### TASK DETAILS
Filter these entries down to the lines that hold the word "bigbtn", and show each of them.

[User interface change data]
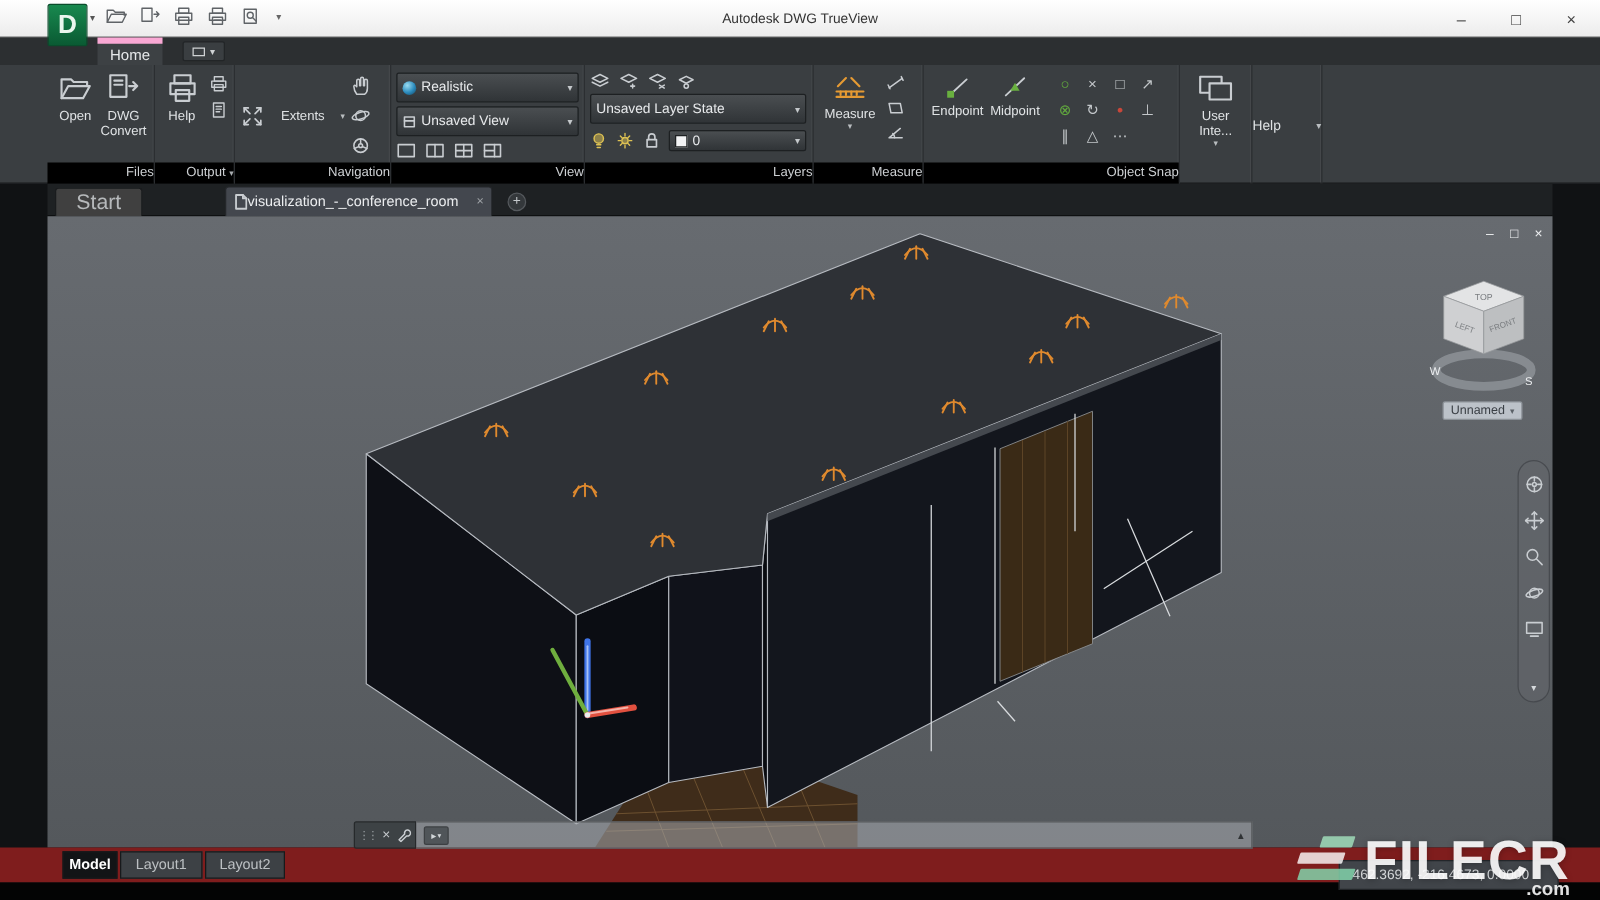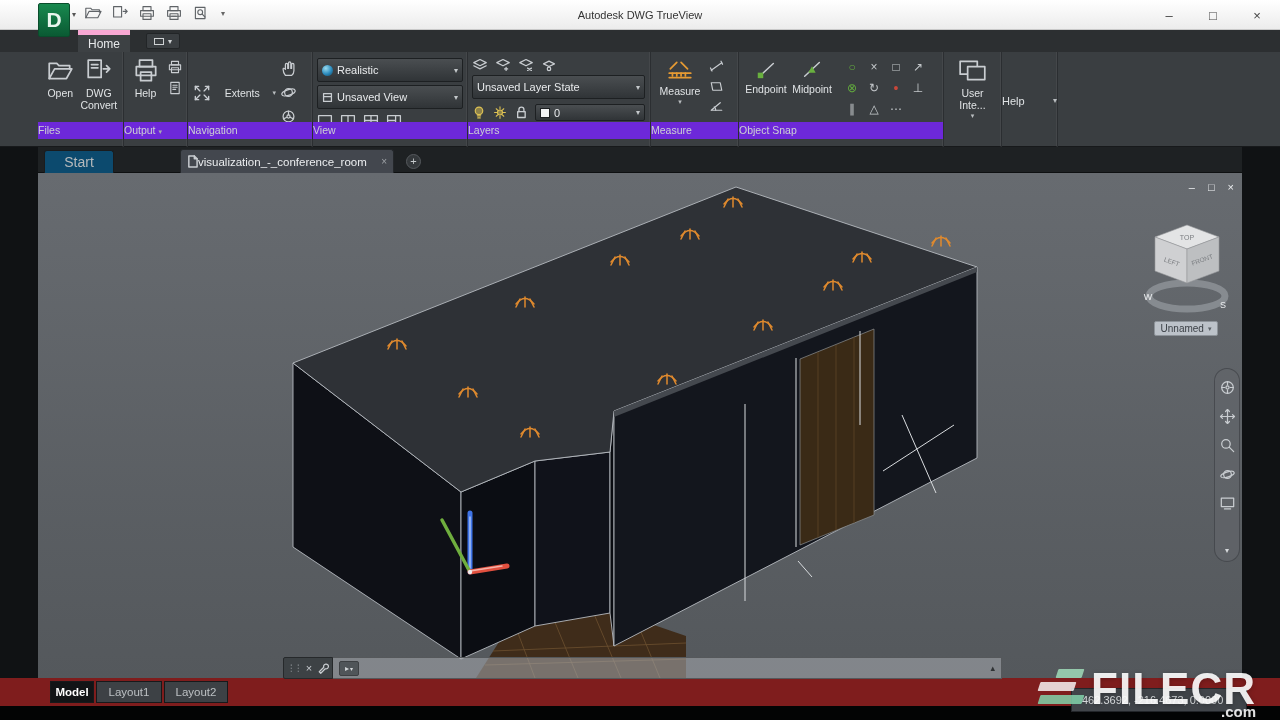--- a/index.html
+++ b/index.html
@@ -30,7 +30,7 @@
   .panels{display:flex;height:95px;padding-left:38px}
   .panel{position:relative;height:95px;border-right:1px solid #2b2e31;box-shadow:inset -1px 0 0 rgba(255,255,255,.05);flex:none}
   .pcontent{height:78px;display:flex;align-items:flex-start;padding:3px 4px 0 4px}
-  .plabel{position:absolute;left:0;right:0;bottom:8px;height:17px;background:#6d28d9;color:#cdd0d3;font-size:10.5px;line-height:17px;text-align:left;white-space:nowrap}
+  .plabel{position:absolute;left:0;right:0;bottom:0;height:17px;background:#000000;color:#cdd0d3;font-size:10.5px;line-height:17px;text-align:right;white-space:nowrap}
   .plabel .exp{font-size:7px;margin-left:3px;color:#a9adb0}
   .bigbtn{display:flex;flex-direction:column;align-items:center;color:#e0e3e5;font-size:10.5px;line-height:1.15;padding-top:3px;text-align:center}
   .bigbtn svg{display:block;margin-bottom:3px}

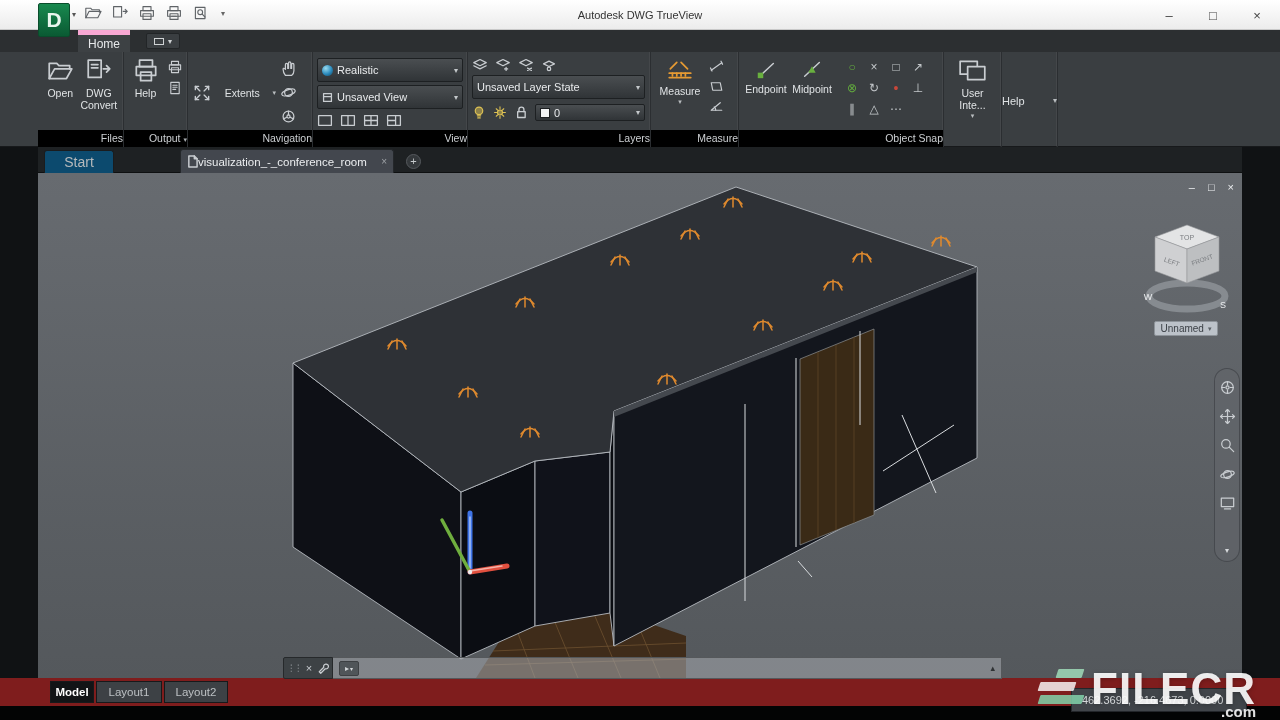--- a/index.html
+++ b/index.html
@@ -51,7 +51,7 @@
 
   
   .doctabs{position:absolute;left:38px;right:38px;top:147px;height:26px;background:#1e2123;border-bottom:1px solid #0e1011}
-  .dtab-start{position:absolute;left:6px;top:3px;width:70px;height:23px;background:#0c4a6e;border:1px solid #1a1c1e;border-bottom:none;border-radius:3px 3px 0 0;color:#b6b9bb;font-size:14px;display:flex;align-items:center;justify-content:center}
+  .dtab-start{position:absolute;left:6px;top:3px;width:70px;height:23px;background:#404040;border:1px solid #1a1c1e;border-bottom:none;border-radius:3px 3px 0 0;color:#b6b9bb;font-size:17px;display:flex;align-items:center;justify-content:center}
   .dtab-active{position:absolute;left:142px;top:2px;width:214px;height:24px;background:#43474e;border:1px solid #24272a;border-bottom:none;border-radius:3px 3px 0 0;color:#eceef0;font-size:11.5px;display:flex;align-items:center;gap:0;padding:0 6px}
   .dtab-active .tclose{margin-left:auto;color:#9ea2a6;font-size:10px}
   .dtab-plus{position:absolute;left:368px;top:7px;width:15px;height:15px;border-radius:50%;background:#34383b;border:1px solid #55595d;color:#c6cacd;font-size:11px;line-height:13px;text-align:center}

### SOLUTION TO THE PROBLEM
   .bigbtn{display:flex;flex-direction:column;align-items:center;color:#e0e3e5;font-size:10.5px;line-height:1.15;padding-top:3px;text-align:center}
   .bigbtn svg{display:block;margin-bottom:3px}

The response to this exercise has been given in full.